# [PROBLEM REQUIREMENTS]
Can you restate the lines of the entries below, word for word, from the first one through the line that includes "209020704 | voxel_energy_cv: 0.49 -> 0.343"?
_ _ _ _
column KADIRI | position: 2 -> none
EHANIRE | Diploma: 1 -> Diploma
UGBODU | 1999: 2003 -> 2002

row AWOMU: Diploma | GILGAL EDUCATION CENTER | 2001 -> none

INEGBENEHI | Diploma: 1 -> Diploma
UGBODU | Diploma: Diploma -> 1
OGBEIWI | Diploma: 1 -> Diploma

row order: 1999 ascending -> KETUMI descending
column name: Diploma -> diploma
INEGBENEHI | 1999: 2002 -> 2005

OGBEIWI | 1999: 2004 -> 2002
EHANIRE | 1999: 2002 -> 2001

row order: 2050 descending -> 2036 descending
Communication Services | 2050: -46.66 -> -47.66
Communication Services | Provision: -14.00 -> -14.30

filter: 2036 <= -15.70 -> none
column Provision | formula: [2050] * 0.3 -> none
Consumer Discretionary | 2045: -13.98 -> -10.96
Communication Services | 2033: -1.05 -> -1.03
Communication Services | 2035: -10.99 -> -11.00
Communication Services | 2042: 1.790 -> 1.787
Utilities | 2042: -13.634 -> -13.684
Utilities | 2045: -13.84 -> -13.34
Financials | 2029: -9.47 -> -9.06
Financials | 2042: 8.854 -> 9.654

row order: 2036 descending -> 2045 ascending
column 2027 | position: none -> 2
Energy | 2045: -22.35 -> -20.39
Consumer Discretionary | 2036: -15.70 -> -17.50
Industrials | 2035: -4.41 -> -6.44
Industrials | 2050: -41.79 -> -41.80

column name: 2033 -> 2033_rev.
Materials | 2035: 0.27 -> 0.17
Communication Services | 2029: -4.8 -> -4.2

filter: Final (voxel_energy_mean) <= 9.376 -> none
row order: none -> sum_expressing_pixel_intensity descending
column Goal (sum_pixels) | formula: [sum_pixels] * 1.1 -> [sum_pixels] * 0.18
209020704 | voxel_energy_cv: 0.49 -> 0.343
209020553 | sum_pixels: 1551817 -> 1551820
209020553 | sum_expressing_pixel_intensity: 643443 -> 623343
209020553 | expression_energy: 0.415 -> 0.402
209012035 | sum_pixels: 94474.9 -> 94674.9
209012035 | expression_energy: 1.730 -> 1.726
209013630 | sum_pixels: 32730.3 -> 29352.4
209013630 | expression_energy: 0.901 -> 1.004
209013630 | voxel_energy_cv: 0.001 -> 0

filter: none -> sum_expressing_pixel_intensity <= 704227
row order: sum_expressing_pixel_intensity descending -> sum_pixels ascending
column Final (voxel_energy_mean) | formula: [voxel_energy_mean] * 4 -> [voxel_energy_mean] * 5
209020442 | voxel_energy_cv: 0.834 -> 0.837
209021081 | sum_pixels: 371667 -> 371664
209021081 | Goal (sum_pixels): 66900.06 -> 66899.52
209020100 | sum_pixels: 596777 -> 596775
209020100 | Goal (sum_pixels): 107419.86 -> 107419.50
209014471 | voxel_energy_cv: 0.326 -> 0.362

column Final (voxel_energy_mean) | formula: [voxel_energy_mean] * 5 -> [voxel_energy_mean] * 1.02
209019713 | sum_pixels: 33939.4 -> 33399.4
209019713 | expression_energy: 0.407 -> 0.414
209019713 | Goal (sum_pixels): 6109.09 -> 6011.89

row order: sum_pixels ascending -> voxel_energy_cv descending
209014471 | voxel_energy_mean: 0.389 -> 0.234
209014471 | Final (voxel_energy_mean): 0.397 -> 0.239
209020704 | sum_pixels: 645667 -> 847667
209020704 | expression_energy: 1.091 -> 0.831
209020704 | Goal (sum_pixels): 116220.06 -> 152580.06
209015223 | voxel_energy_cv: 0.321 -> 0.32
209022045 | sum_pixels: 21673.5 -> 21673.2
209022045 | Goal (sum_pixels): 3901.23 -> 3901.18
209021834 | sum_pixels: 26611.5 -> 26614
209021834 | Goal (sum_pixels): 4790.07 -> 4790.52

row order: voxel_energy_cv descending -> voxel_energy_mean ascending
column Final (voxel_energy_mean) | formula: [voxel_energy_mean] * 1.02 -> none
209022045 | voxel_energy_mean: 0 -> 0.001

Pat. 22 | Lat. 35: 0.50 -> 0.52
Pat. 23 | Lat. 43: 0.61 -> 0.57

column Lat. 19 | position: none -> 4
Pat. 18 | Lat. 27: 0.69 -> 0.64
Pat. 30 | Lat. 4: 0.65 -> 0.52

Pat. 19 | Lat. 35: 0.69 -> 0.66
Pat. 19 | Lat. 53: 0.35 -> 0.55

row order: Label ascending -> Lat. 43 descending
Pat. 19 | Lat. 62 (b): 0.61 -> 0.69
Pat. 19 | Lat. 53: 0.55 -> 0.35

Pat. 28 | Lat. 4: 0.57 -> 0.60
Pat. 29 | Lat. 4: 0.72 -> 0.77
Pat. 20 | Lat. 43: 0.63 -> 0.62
_ _ _ _
# [YOUR RESPONSE]
column KADIRI | position: 2 -> none
EHANIRE | Diploma: 1 -> Diploma
UGBODU | 1999: 2003 -> 2002

row AWOMU: Diploma | GILGAL EDUCATION CENTER | 2001 -> none

INEGBENEHI | Diploma: 1 -> Diploma
UGBODU | Diploma: Diploma -> 1
OGBEIWI | Diploma: 1 -> Diploma

row order: 1999 ascending -> KETUMI descending
column name: Diploma -> diploma
INEGBENEHI | 1999: 2002 -> 2005

OGBEIWI | 1999: 2004 -> 2002
EHANIRE | 1999: 2002 -> 2001

row order: 2050 descending -> 2036 descending
Communication Services | 2050: -46.66 -> -47.66
Communication Services | Provision: -14.00 -> -14.30

filter: 2036 <= -15.70 -> none
column Provision | formula: [2050] * 0.3 -> none
Consumer Discretionary | 2045: -13.98 -> -10.96
Communication Services | 2033: -1.05 -> -1.03
Communication Services | 2035: -10.99 -> -11.00
Communication Services | 2042: 1.790 -> 1.787
Utilities | 2042: -13.634 -> -13.684
Utilities | 2045: -13.84 -> -13.34
Financials | 2029: -9.47 -> -9.06
Financials | 2042: 8.854 -> 9.654

row order: 2036 descending -> 2045 ascending
column 2027 | position: none -> 2
Energy | 2045: -22.35 -> -20.39
Consumer Discretionary | 2036: -15.70 -> -17.50
Industrials | 2035: -4.41 -> -6.44
Industrials | 2050: -41.79 -> -41.80

column name: 2033 -> 2033_rev.
Materials | 2035: 0.27 -> 0.17
Communication Services | 2029: -4.8 -> -4.2

filter: Final (voxel_energy_mean) <= 9.376 -> none
row order: none -> sum_expressing_pixel_intensity descending
column Goal (sum_pixels) | formula: [sum_pixels] * 1.1 -> [sum_pixels] * 0.18
209020704 | voxel_energy_cv: 0.49 -> 0.343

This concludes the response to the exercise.